Phobias are intense, although they're not always rational. When you have an excessive fear that interferes with how you live your life, it's usually a sign that you've transitioned over into phobia territory. But can you cure a phobia? Depends on what it is.
In general, any excessive fear can be considered a phobia, but most phobias are "highly circumscribed," meaning they're very specific, says Franklin Schneier, MD, co-director of the Anxiety Disorders Clinic and special lecturer in psychiatry at Columbia University Medical Center. For example, someone might have a specific phobia of a particular animal, like a spider, or an environmental threat, like thunder. You can also have specific phobias of going to the dentist, flying, or heights. Even though they're not always logical, people with phobias often feel powerless and like they can't do anything to stop their fear, according to the Anxiety and Depression Association of America.
Sometimes phobias are part of a different disorder — for example, "germ phobia" is often part of OCD, Dr. Schneier says. Phobias can also be their own disorder category, such as social phobia or agoraphobia, he says. These broader phobias are harder to treat than a specific phobia.
Luckily, specific phobias are highly treatable, but they're often mild enough that people don't end up seeking treatment, Dr. Schneier explains. More than 10 million people in the United States have a phobia, but only 32% of those people are receiving treatment, according to the National Institute of Mental Health. Dr. Schneier says you should seek treatment when you feel like your own efforts to overcome your fears aren't working. But what does treatment entail?
The "gold standard of treatment," according to Dr. Schneier, is something called behavioral exposure, in which you gradually expose yourself to your feared situation until your anxiety declines. There's also a technique called "flooding," which involves very intense exposure to the highly feared situation, and brings to mind that old reality show Fear Factor. "Understandably, most patients prefer the gradual approach," Dr. Schneier says. Cognitive behavioral therapy is also known to help phobias, and a therapist might help you reshape how you think about your phobia.
Usually, people only need to be in treatment for six to 12 sessions, but there are some people who opt for intensive, single-session treatments, he says. Some psychiatrists might also prescribe a short-acting anxiety medication to control your symptoms for a short period of time, Dr. Schneier says. "But these don't prevent future episodes," he says, because you can't control when you might be exposed to a trigger.
"There's good evidence that, for someone with a phobia, the fear memories don't disappear, even after successful treatment," Dr.

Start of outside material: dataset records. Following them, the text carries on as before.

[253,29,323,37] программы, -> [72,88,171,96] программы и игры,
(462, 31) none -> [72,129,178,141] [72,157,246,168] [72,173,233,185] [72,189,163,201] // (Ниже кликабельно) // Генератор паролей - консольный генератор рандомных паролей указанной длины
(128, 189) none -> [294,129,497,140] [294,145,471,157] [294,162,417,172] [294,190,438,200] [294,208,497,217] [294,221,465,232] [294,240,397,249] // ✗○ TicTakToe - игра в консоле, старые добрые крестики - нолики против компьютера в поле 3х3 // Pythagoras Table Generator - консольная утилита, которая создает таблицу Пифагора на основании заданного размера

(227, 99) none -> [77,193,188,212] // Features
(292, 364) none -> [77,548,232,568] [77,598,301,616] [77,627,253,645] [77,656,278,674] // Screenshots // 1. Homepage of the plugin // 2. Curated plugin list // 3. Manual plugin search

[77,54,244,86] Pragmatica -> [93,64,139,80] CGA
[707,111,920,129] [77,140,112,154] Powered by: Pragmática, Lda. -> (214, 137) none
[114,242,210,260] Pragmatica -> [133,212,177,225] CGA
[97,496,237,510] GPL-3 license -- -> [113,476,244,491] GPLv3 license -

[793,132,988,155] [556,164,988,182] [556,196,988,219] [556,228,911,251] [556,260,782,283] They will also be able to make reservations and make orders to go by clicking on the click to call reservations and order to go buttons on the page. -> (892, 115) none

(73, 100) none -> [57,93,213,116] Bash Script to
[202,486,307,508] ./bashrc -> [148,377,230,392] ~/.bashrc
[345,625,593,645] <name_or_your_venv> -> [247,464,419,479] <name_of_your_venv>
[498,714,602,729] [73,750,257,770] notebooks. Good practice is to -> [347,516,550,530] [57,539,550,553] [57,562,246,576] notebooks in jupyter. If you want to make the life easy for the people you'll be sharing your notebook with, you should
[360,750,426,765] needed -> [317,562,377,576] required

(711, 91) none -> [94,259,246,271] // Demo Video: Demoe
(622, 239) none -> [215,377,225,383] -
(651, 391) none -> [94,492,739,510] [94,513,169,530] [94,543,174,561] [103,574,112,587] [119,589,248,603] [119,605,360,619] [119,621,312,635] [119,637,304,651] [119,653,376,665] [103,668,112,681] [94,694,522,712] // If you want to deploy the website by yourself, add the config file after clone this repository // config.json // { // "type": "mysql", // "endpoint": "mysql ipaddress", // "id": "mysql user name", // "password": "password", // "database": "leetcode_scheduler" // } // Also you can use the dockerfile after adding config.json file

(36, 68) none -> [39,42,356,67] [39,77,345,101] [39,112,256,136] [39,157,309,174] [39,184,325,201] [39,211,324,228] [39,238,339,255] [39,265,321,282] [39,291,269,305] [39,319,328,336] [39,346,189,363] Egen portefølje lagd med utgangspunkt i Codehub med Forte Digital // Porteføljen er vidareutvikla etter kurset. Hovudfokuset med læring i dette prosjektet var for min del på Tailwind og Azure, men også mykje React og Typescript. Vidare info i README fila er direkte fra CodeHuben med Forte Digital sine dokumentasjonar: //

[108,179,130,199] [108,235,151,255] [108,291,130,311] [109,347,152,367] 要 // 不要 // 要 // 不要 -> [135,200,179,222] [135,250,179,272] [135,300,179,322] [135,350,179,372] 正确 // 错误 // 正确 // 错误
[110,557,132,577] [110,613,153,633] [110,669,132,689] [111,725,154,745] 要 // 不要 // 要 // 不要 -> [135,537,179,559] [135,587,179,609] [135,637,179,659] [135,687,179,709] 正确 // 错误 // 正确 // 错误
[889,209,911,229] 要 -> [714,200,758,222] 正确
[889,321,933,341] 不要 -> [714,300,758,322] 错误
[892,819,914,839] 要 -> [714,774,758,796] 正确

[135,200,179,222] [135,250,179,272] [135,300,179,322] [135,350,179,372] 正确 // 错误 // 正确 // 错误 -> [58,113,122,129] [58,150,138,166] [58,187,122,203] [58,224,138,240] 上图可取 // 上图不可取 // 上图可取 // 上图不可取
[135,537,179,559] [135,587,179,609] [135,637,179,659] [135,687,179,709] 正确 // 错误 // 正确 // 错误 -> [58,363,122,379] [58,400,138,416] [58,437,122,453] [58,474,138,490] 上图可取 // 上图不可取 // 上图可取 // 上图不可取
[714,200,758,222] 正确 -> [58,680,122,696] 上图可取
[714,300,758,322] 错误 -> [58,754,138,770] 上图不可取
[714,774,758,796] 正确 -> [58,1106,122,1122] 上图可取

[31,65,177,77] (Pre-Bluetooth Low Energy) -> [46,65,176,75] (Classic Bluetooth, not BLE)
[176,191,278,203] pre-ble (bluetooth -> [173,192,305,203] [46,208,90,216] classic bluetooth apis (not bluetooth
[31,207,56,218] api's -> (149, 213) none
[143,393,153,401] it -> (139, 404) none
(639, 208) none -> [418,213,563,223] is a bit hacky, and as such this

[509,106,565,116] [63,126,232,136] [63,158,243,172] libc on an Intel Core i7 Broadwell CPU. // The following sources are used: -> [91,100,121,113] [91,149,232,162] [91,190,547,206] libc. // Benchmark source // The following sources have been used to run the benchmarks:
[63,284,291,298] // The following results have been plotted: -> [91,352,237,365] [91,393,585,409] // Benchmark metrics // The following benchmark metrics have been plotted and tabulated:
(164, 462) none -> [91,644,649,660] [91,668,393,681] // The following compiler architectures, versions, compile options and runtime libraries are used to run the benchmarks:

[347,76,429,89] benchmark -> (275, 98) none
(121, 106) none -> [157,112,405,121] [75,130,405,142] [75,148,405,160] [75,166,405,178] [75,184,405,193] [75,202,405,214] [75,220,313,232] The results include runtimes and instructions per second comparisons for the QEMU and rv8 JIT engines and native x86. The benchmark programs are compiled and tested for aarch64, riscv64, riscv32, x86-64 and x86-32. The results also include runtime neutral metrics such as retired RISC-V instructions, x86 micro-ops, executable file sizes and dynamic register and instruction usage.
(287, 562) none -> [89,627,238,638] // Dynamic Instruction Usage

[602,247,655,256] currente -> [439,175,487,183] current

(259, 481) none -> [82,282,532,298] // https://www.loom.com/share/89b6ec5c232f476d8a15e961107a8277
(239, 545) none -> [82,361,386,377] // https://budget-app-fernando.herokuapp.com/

Schneier says. Even though you've learned how to be calm when confronted with the thing that you're afraid of, usually your sense of fear is still strong in your mind, Dr. Schneier says. After a while, the fears might seem to disappear for a long period of time, or sometimes forever. "For all practical purposes, some people can be cured," he says. "However, the phobia can return under stressful situations."
The bottom line: If you feel like you have a phobia that's getting in the way of how you function in the world, you should consider getting treatment for that phobia. There are people who can help you, and treating your phobia likely isn't as scary as dealing with it alone.